Like, how do you go about identifying newcomer Brett Lawrie in and around the city? Hint: don’t try to track him by his uniform number, 13. Search him out instead by the modified quotation from 8 Mile that’s tattooed on his right shoulder. Observe 3rd base prospect Brett Lawrie and try to determine the myriad of ways 8 Mile might be a pivotal text to his psyche. It’s a whole new game.

Last week I ‘broke the story’ that the Jays ‘lost twice‘ to the Tampa Bay Rays. The Rays sit ahead of us by a spot in the American League East division, and things weren’t looking good for any kind of playoff push. Of course the hard facts of the matter are that we share a division with the New York Yankees and the Boston Red Sox (powerhouses both). It simply isn’t the case that fielding a fair team and playing hard is going to give us a real chance to win a pennant. Not with how A-Rod and crew have been dealing the cards (there was absolutely no reason for an Alex Rodrigues poker joke there). But it remains, we need a strategy other than to try and string a few wins together down the stretch of the season (see: Blue Jays 2010, also: our chances for making any noise this season). So there was real significance to recent moves made by Jays’ management, even though the Rasmus trade at this year’s trade deadline in particular was read as a signal that the year is over. Because the message is: Long Live Next Year.
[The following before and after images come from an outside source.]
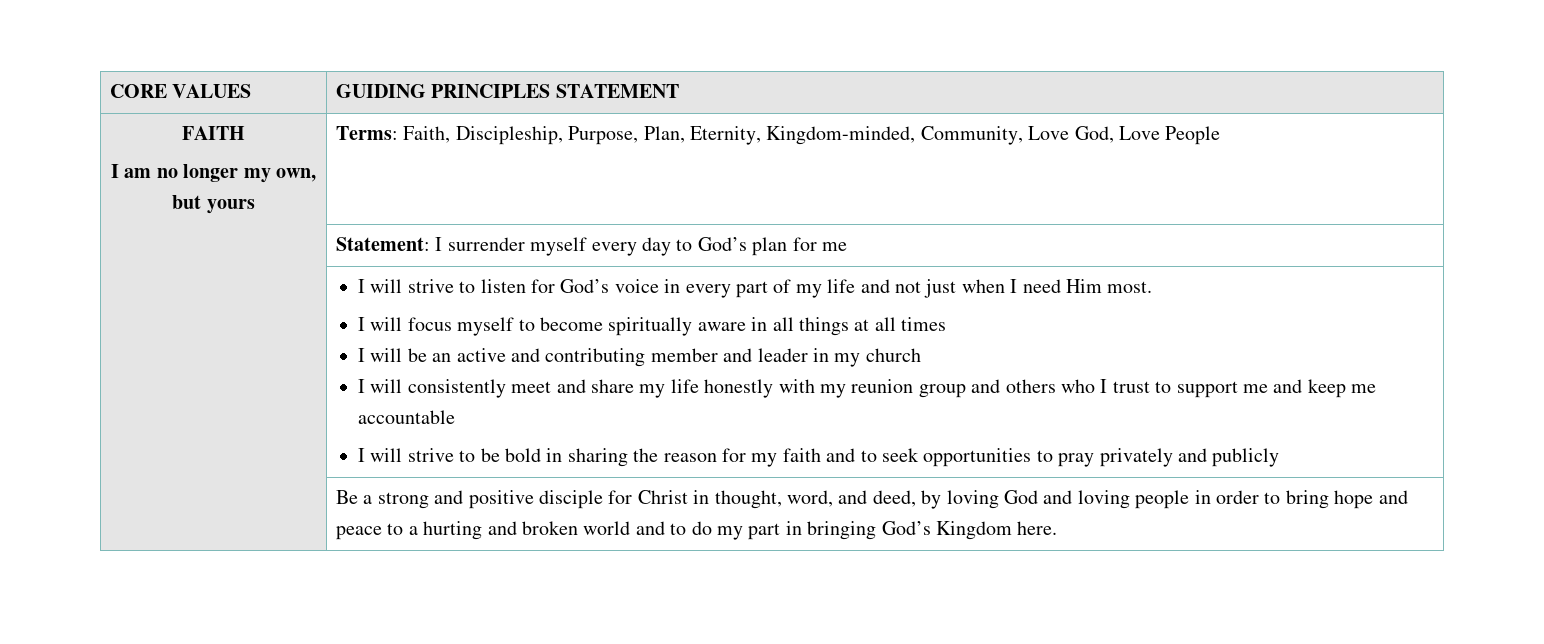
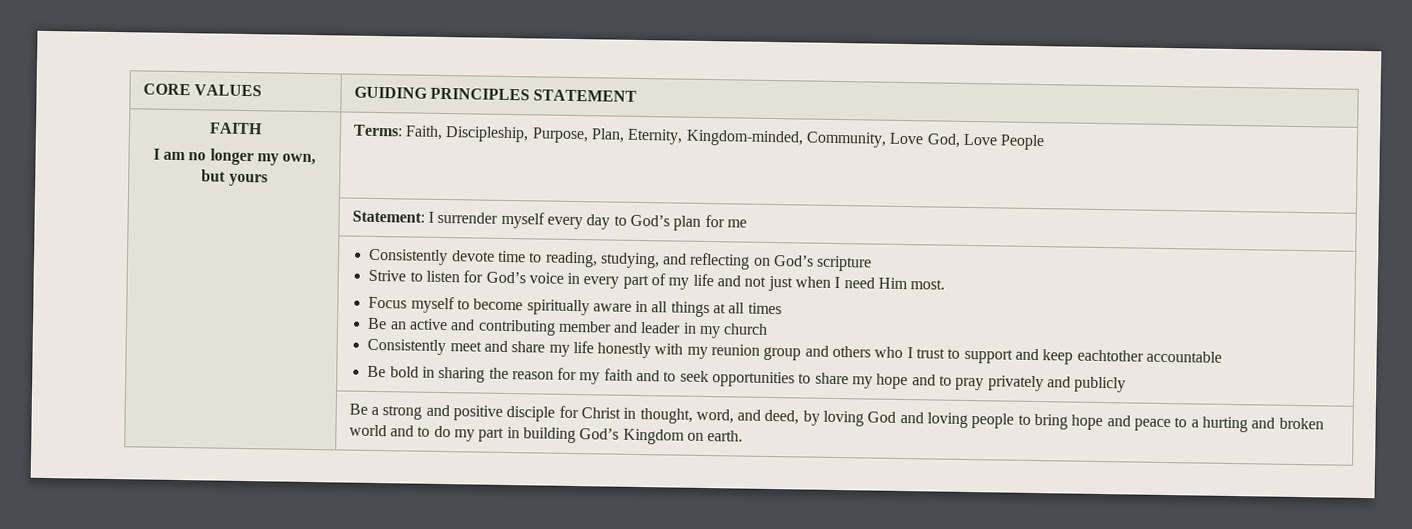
- I will strive to listen for God’s voice in every part of my life and not just when I need Him most.
+ Consistently devote time to reading, studying, and reflecting on God’s scripture
+ Strive to listen for God’s voice in every part of my life and not just when I need Him most.
- I will focus myself to become spiritually aware in all things at all times
+ Focus myself to become spiritually aware in all things at all times
- I will be an active and contributing member and leader in my church
+ Be an active and contributing member and leader in my church
- I will consistently meet and share my life honestly with my reunion group and others who I trust to support me and keep me accountable
+ Consistently meet and share my life honestly with my reunion group and others who I trust to support and keep eachtother accountable
- I will strive to be bold in sharing the reason for my faith and to seek opportunities to pray privately and publicly
+ Be bold in sharing the reason for my faith and to seek opportunities to share my hope and to pray privately and publicly
- Be a strong and positive disciple for Christ in thought, word, and deed, by loving God and loving people in order to bring hope and peace to a hurting and broken world and to do my part in bringing God’s Kingdom here.
+ Be a strong and positive disciple for Christ in thought, word, and deed, by loving God and loving people to bring hope and peace to a hurting and broken world and to do my part in building God’s Kingdom on earth.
A great (or two great) places(s) to start getting to know the fuller extend of the Blue Jays roster is with the two new additions who have been the most prominently featured in the media. Brett Lawrie is only 21 years old. Colby Rasmus is 24 (almost 25-a Happy Birthday on Thursday there, Colby). Colby Rasmus was the centerpiece of Toronto’s trading-deadline maneuvers. Like Brett Lawrie last year, Rasmus didn’t come for nothing. The Jays had to give up really solid players, starters even, who might at the immediate moment of the trade be better players (at least in terms of what they can produce right now). This was certainly the case with Lawrie because he wasn’t even called up to play for the Jays until this past weekend, and Rasmus also comes to town with his own maturing to do.
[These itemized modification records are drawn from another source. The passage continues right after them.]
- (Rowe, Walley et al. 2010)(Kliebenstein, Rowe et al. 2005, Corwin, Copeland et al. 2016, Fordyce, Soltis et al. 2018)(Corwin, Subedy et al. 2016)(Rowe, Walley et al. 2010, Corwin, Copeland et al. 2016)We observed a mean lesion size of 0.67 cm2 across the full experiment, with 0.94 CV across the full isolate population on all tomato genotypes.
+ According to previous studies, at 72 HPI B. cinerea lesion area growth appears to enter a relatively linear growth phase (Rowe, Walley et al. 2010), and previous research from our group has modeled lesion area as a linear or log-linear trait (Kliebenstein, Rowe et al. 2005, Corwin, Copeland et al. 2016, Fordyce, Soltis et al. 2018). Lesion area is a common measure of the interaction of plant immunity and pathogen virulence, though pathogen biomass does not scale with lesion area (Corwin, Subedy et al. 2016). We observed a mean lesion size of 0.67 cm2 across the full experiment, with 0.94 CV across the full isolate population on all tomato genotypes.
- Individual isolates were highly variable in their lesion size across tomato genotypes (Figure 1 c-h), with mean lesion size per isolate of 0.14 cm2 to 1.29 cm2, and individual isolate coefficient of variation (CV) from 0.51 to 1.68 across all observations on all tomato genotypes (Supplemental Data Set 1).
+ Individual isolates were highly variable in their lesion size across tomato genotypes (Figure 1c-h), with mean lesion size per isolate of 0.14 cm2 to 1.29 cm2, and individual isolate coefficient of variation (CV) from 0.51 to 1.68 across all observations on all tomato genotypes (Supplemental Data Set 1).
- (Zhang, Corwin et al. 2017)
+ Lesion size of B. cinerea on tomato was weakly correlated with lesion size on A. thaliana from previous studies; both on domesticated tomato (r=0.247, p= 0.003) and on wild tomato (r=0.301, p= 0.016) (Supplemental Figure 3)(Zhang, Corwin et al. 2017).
But that’s the point. Just like last year when the Jays signed unproven but highly sought after Cuban shortstop Adeiny Hechevarria (whom the Yankees wanted as Derek Jeter’s replacement) for $10 million over four years, efforts are being made to synchronize the talent base. Jose Bautista has matured into an MVP-type player in the MLB. Over the last two seasons (and this one obviously isn’t over yet) he has 90 home runs. And Bautista arrived in Toronto with a warning attached to him similar to the one that was tagged to Rasmus, but is the clear leader of the team now. If Bautista can keep up his dominant play, then instead of being content with the number of wins that will get us for the next few years, if the Jays have a core of young talent being brought along, becoming a cohesive team together, there’s additional hope. If any of the prospects we’ve gathered together can really start to pay off at the same time as each other then we’ll have a kind of home-grown team that’s all of the sudden ready to take some of the power teams in our division by surprise.
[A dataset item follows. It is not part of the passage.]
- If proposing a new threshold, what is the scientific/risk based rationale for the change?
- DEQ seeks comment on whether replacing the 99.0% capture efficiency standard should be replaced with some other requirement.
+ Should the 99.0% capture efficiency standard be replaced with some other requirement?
However, just because that isn’t our goal right now as we wind down the season doesn’t mean there’s any less reason to play attention. As I mentioned, it’s a whole new game. More so than just finding ways to enjoy Brett Lawrie’s apparent allegiance to 8 Mile, and more than inventing ways to antagonize Colby’s Dad, Tony Rasmus, to ensure a little bit of attention from the press, the game now is about watching to see who these 2 guys (as well as many of the other lesser known quantities on the field at the Rogers Centre) really are. What is the way they play the game of baseball going to tell us about them? What are their personalities and personae going to tell us about how they play baseball? What better chance is there for young players, full of potential and needing to prove their major league worth, than in a rotation with the likes of Jose Bautista drawing the lion’s share of the attention from (even more than the fans) opposing pitchers and defenses?